Systolic and diastolic blood pressure increases were seen across genders and all adult age groups. However, larger increases were seen in women for both systolic and diastolic blood pressure, large increases in older participants for systolic blood pressure, and increases in diastolic blood pressure among younger participants.

Hypertension, or high blood pressure, affects roughly half of all US adults. Researchers observed during the pandemic many adults were not exercising as much, they were overeating more, or eating more unhealthy foods, they increased alcohol consumption, decreased visits to the doctor, and faced intense stress.

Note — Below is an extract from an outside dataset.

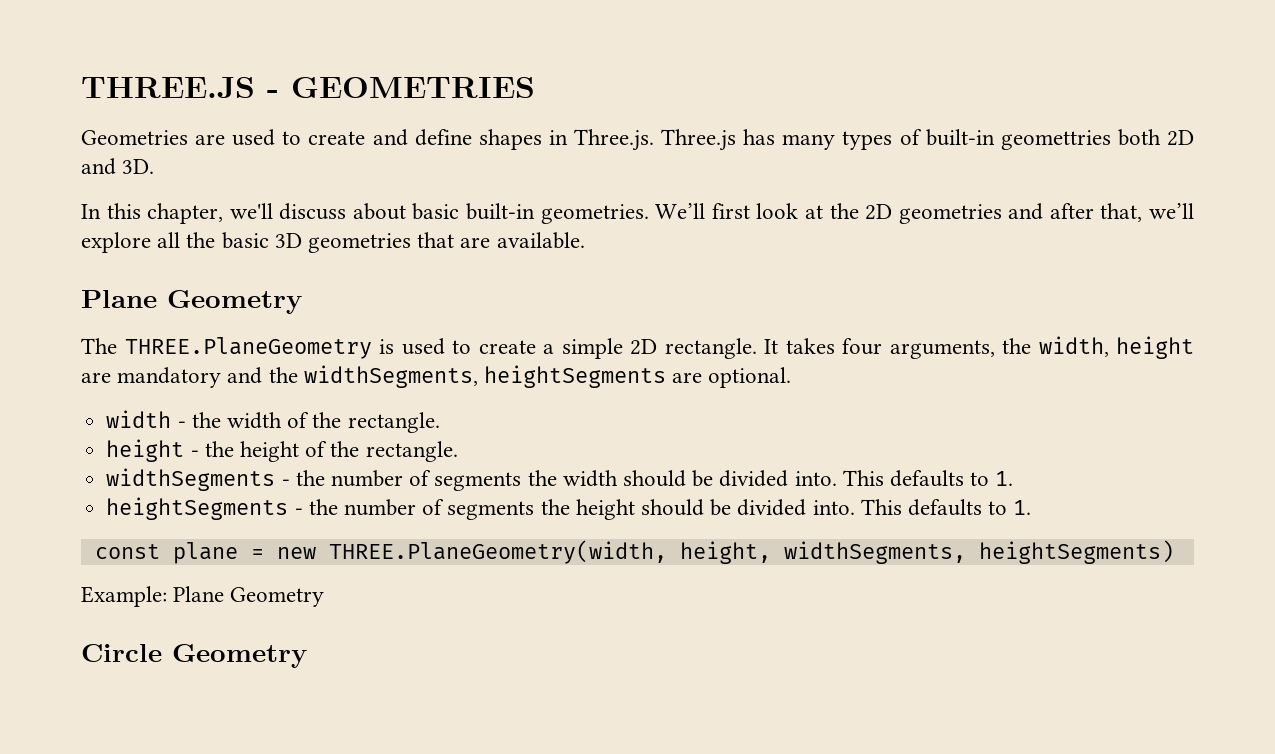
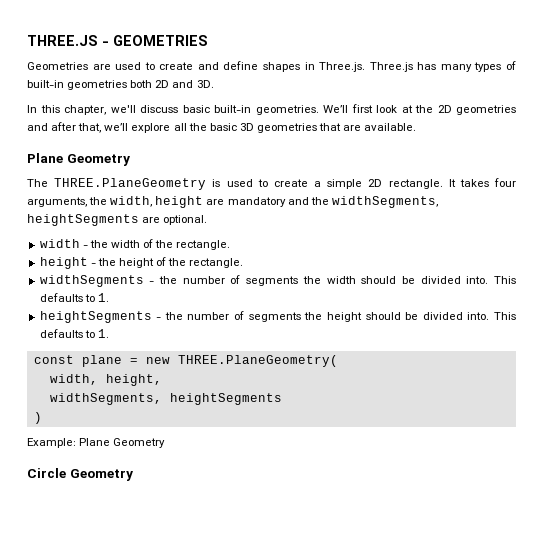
[1000,130,1111,150] geomettries -> [67,80,128,90] geometries
[352,203,406,220] about -> (178, 109) none
[328,540,667,564] THREE.PlaneGeometry(width, -> [177,355,338,367] [49,374,98,385] THREE.PlaneGeometry( // width,
[783,540,1174,564] widthSegments, heightSegments) -> [49,393,282,405] [33,412,42,424] // widthSegments, heightSegments // )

The conditions were largely linked to the increased isolation, depression, financial burden, and overall decrease in well-being most Americans experienced during the COVID-19 pandemic.

More than 785,000 Americans have lost their lives to COVID-19 to date. Many Americans were already suffering with hypertension before the onset of the pandemic.

Hypertension is known as the “silent killer” because there are often few symptoms, or the symptoms go unrecognized leading to serious side effects and death.

Researchers say the findings of the new study highlight a need to emphasize blood pressure control as a national public health priority, especially as the nation continues to grapple with the effects of the pandemic.